TASK STATEMENT
From the entries below, please output exactly the lines starting at the one containing "Ridoin Craunier ctance" and ending at the one containing "margin-right: 19px ->", both included.

EXERCISE MATERIAL
####
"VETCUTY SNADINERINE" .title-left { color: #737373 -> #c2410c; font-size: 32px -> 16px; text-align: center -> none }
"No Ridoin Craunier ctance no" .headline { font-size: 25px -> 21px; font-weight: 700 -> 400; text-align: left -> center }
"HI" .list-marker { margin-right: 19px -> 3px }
####
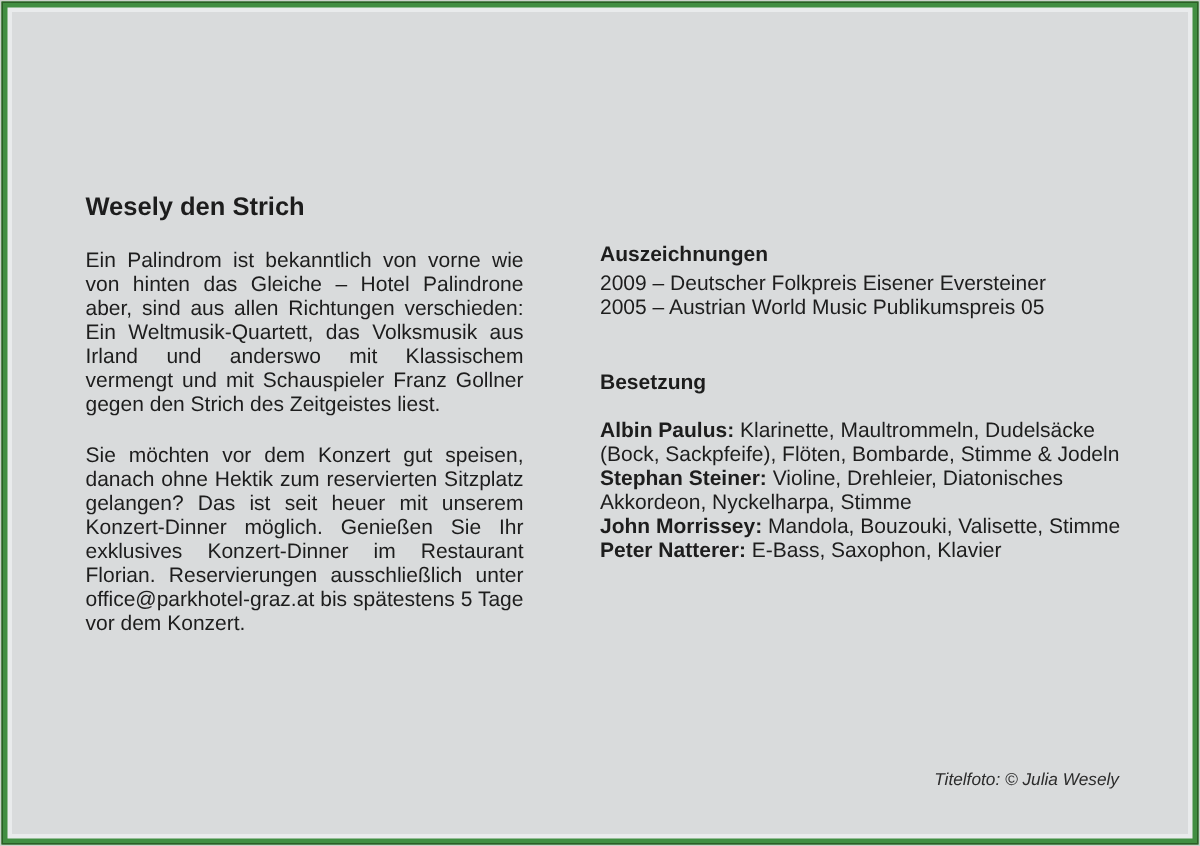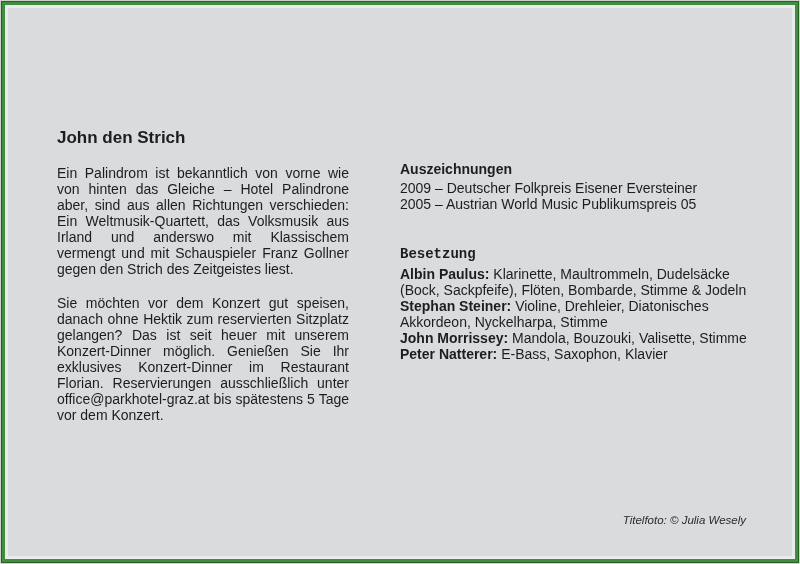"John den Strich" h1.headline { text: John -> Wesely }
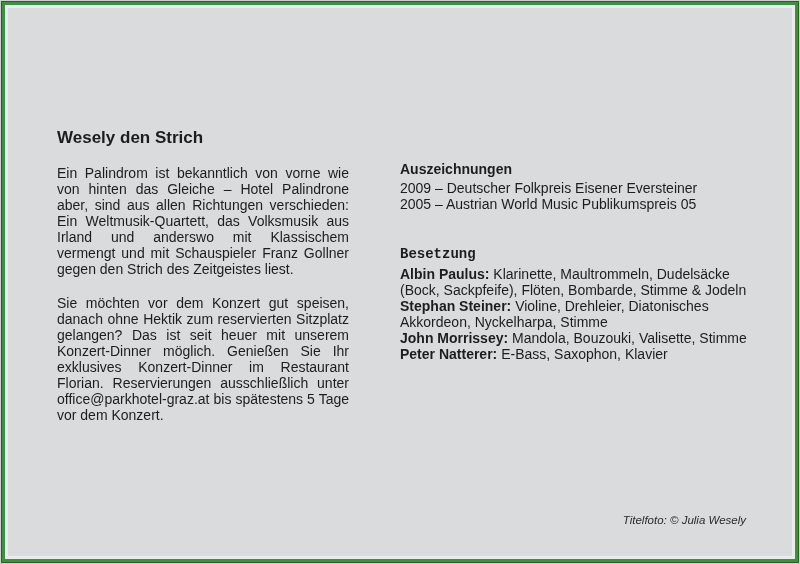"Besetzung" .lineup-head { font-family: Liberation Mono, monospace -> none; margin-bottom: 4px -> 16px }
####
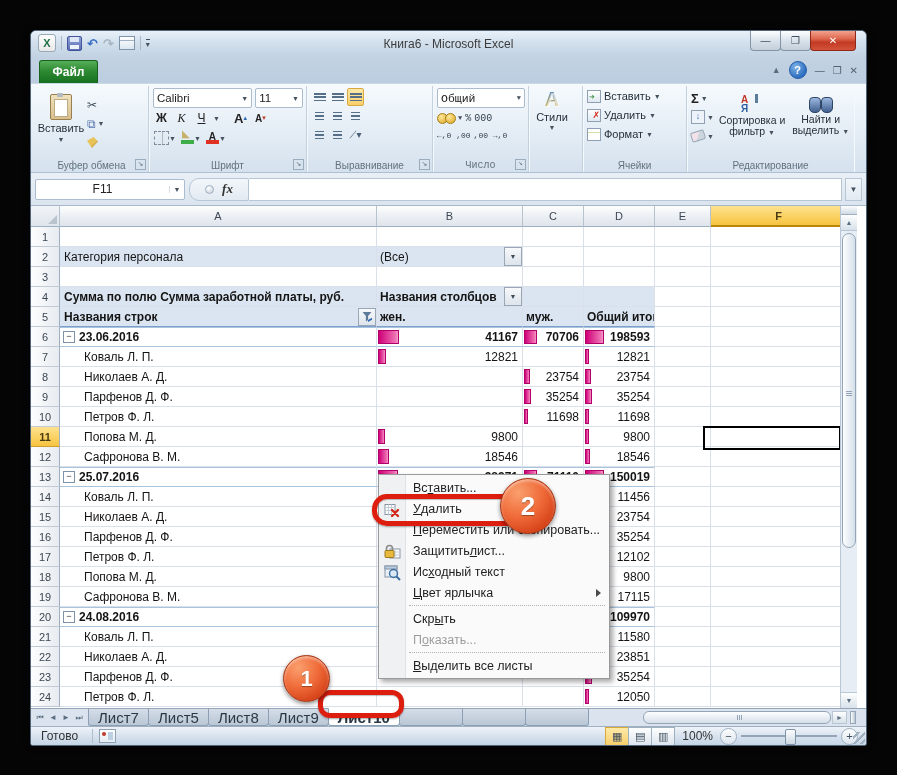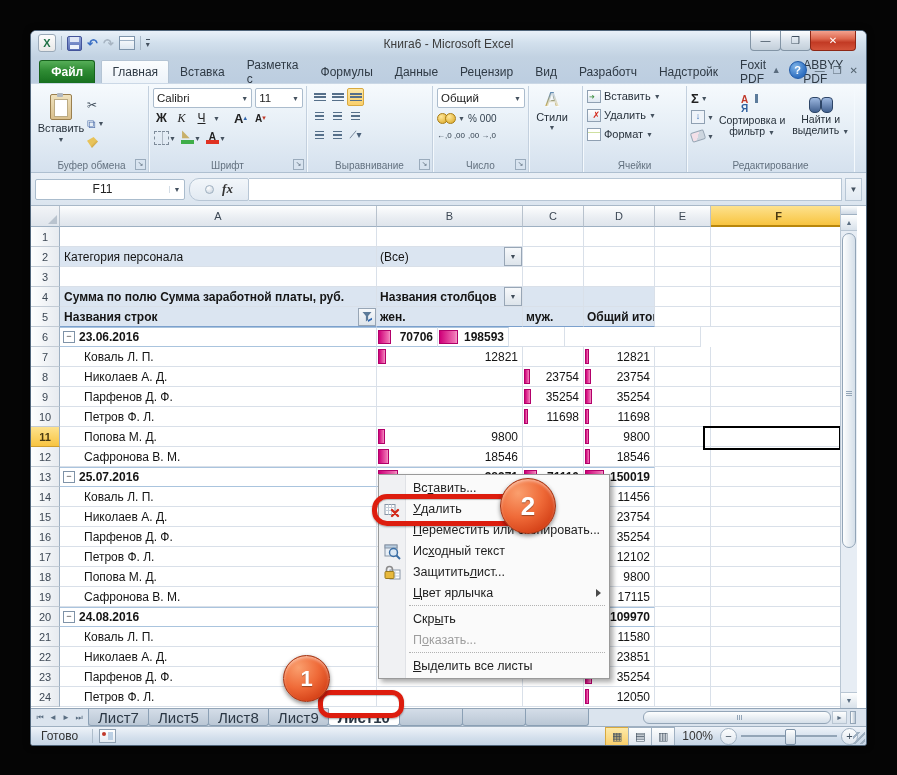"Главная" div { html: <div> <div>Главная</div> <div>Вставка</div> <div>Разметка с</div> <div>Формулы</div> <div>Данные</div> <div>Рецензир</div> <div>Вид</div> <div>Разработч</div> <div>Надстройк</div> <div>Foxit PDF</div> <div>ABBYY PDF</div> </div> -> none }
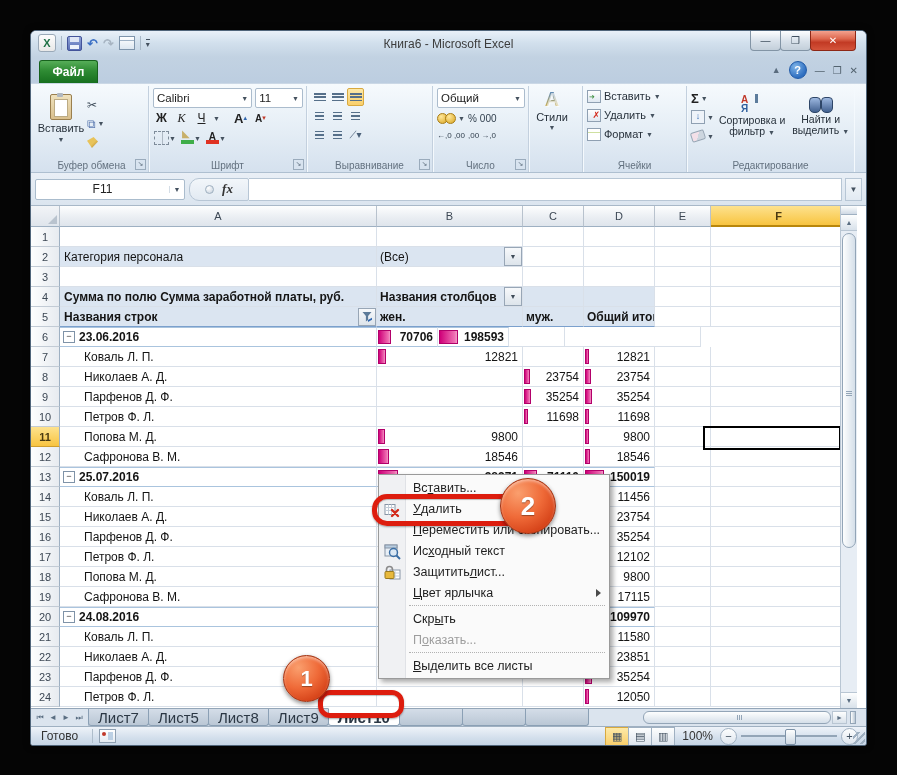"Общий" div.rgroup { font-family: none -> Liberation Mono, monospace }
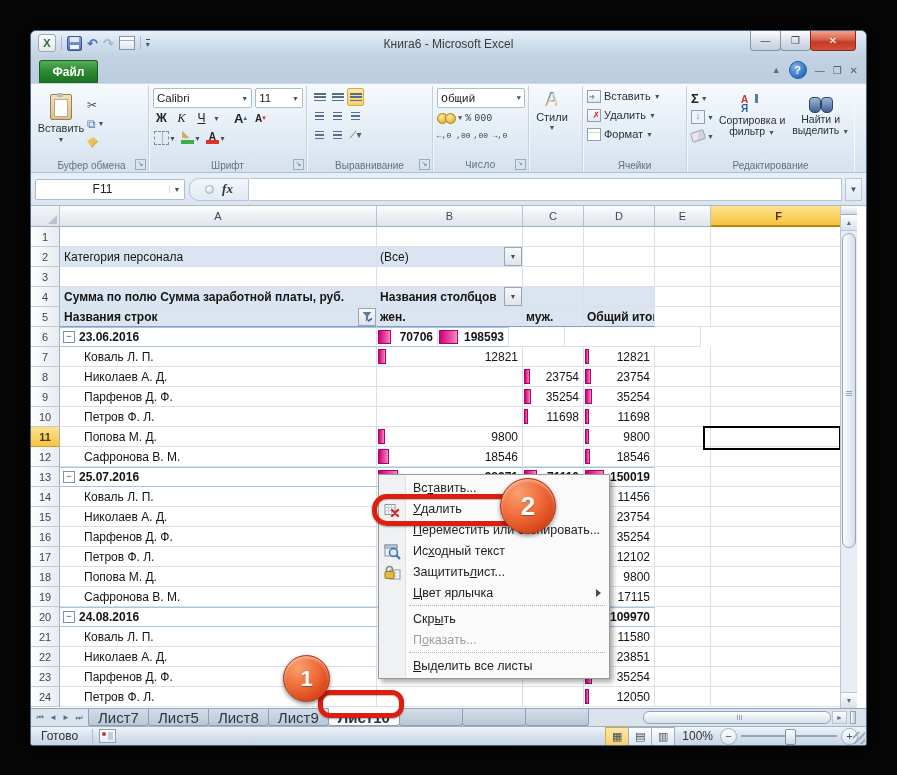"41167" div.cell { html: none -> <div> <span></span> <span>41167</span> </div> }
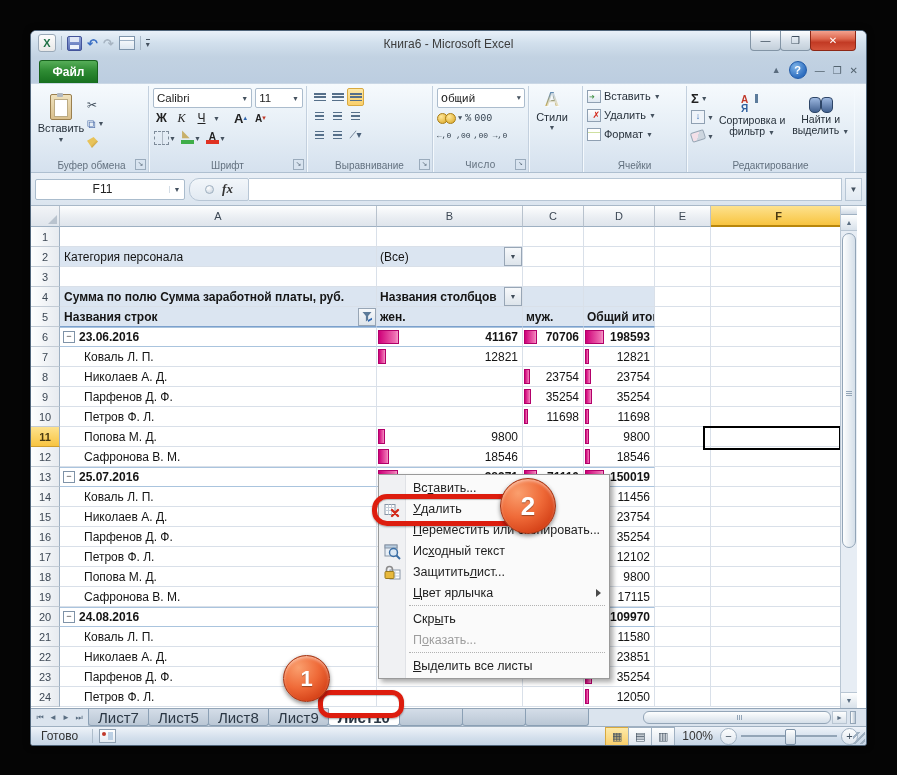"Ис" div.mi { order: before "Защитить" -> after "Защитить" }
####
COMPLETED EXERCISE
"No Ridoin Craunier ctance no" .headline { font-size: 25px -> 21px; font-weight: 700 -> 400; text-align: left -> center }
"HI" .list-marker { margin-right: 19px -> 3px }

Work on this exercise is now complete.